(Front-end code change data):
○ ○ ○ ○ ○

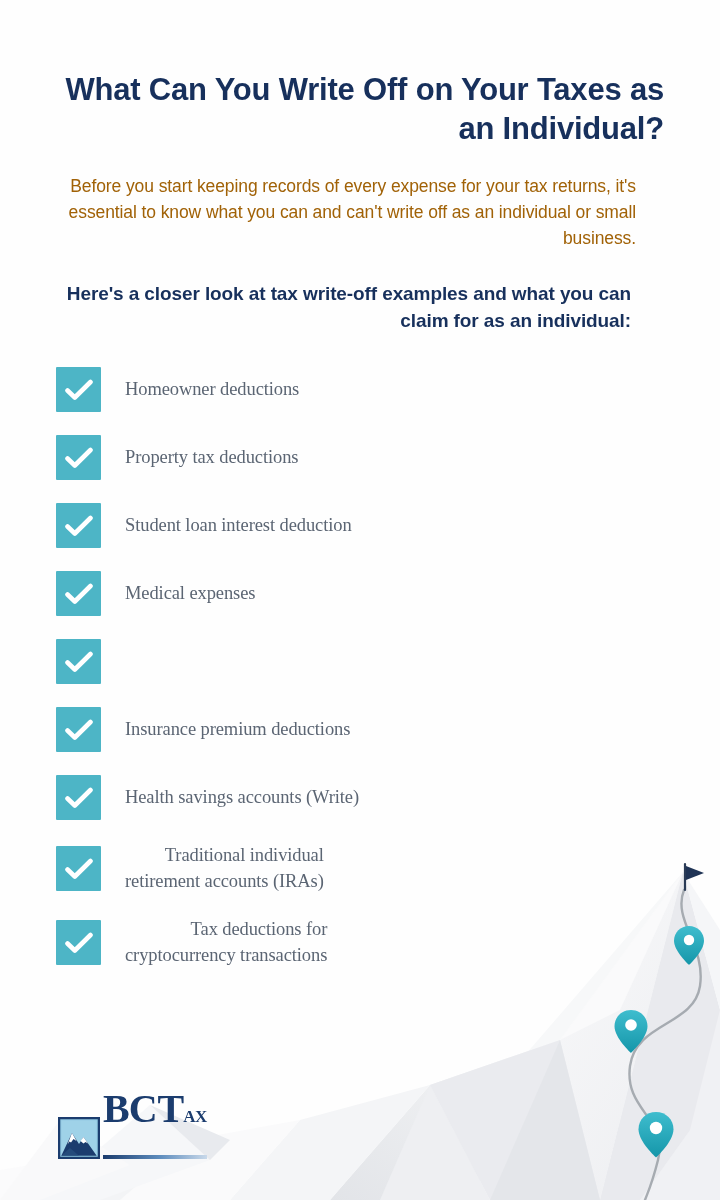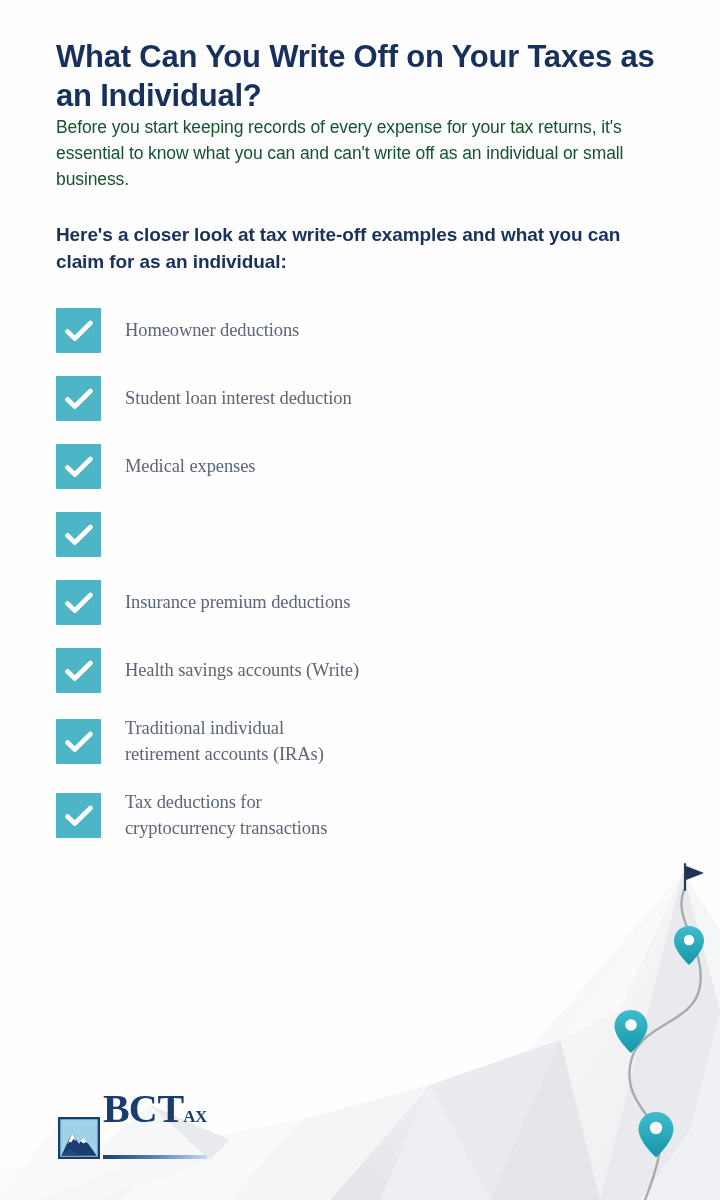--- a/index.html
+++ b/index.html
@@ -29,7 +29,8 @@
   #content {
     position:relative;
     z-index:2;
-    padding:37px 56px 0 56px;
+    padding:70px 56px 0 56px;
+    text-align:right;
   }
 
   #page-title {

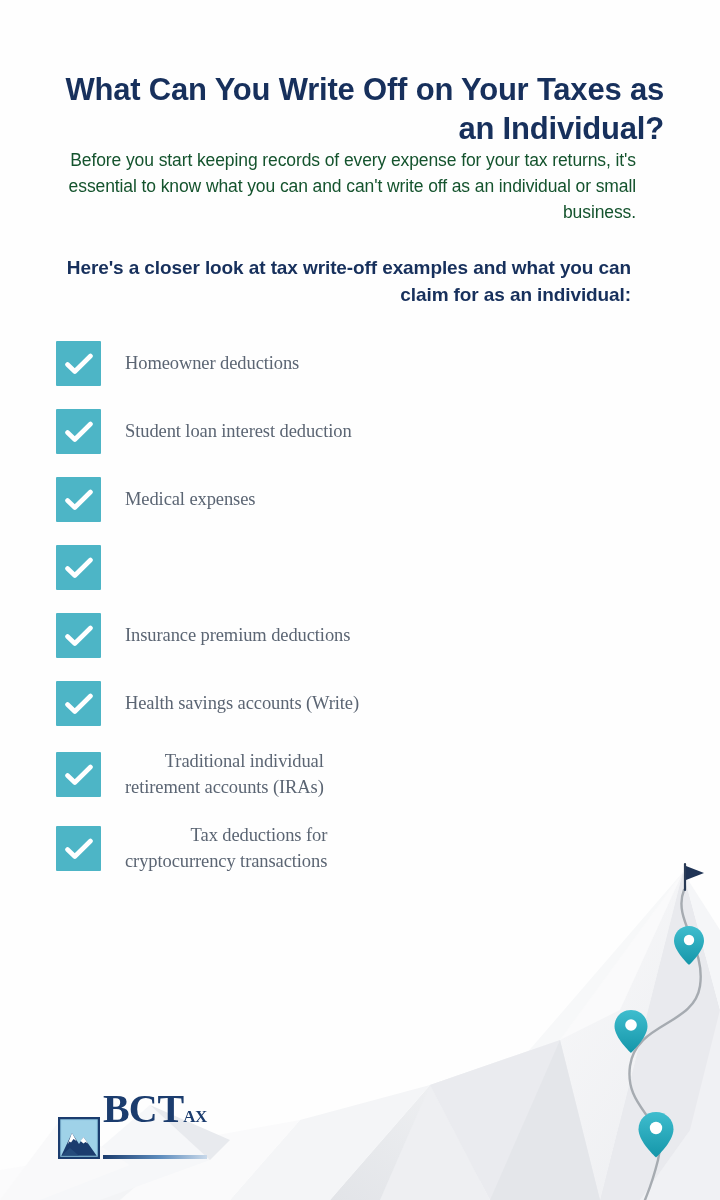--- a/index.html
+++ b/index.html
@@ -43,7 +43,8 @@
   }
 
   #intro-paragraph {
-    color:#14532d;
+    margin-top:26px;
+    color:#a16207;
     font-size:17.5px;
     line-height:1.47;
     max-width:580px;

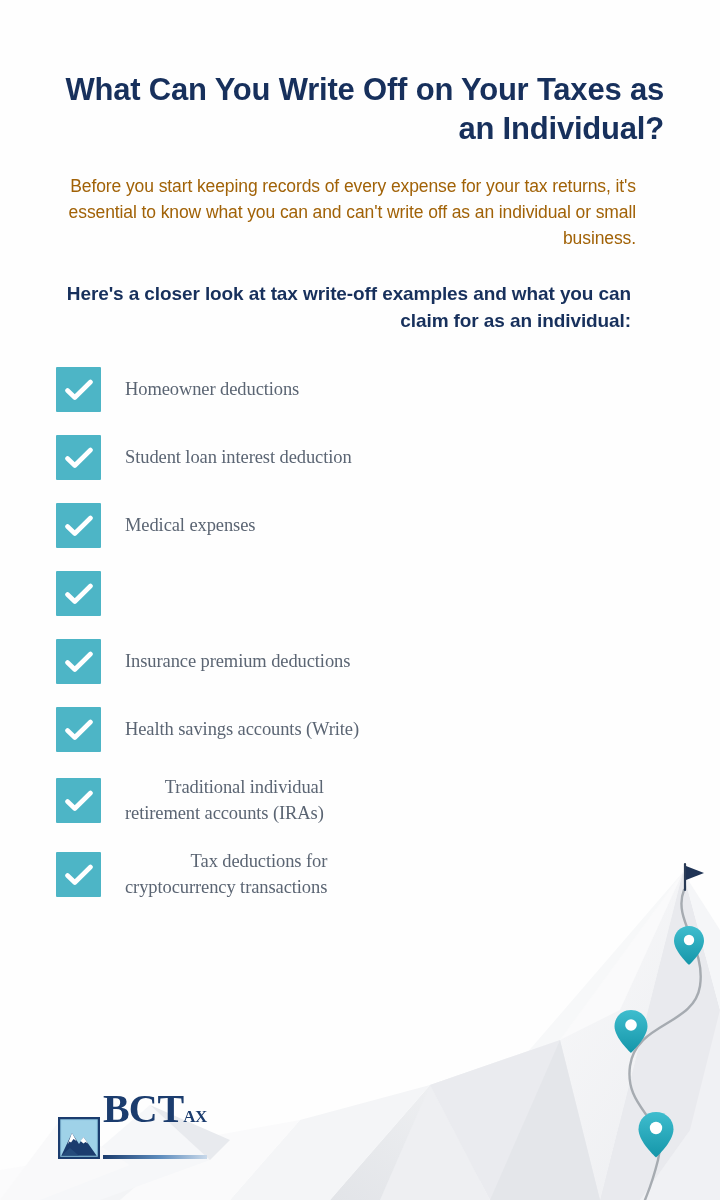--- a/index.html
+++ b/index.html
@@ -234,6 +234,14 @@
       <span class="check-label">Homeowner deductions</span>
     </li>
 
+    <li class="check-row">
+      <span class="check-box">
+        <svg width="28" height="22" viewBox="0 0 28 22">
+            <path d="M2.5 11.5 L9.8 18.5 L25.5 3" fill="none" stroke="#FFFFFF" stroke-width="4.6" stroke-linecap="round" stroke-linejoin="round"></path>
+          </svg>
+      </span>
+      <span class="check-label">Property tax deductions</span>
+    </li>
 
     <li class="check-row">
       <span class="check-box">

○ ○ ○ ○ ○

Whenever the string "check" shows up in a line of the entries, copy that line.

       <span class="check-label">Homeowner deductions</span>
+    <li class="check-row">
+      <span class="check-box">
+      <span class="check-label">Property tax deductions</span>
     <li class="check-row">
       <span class="check-box">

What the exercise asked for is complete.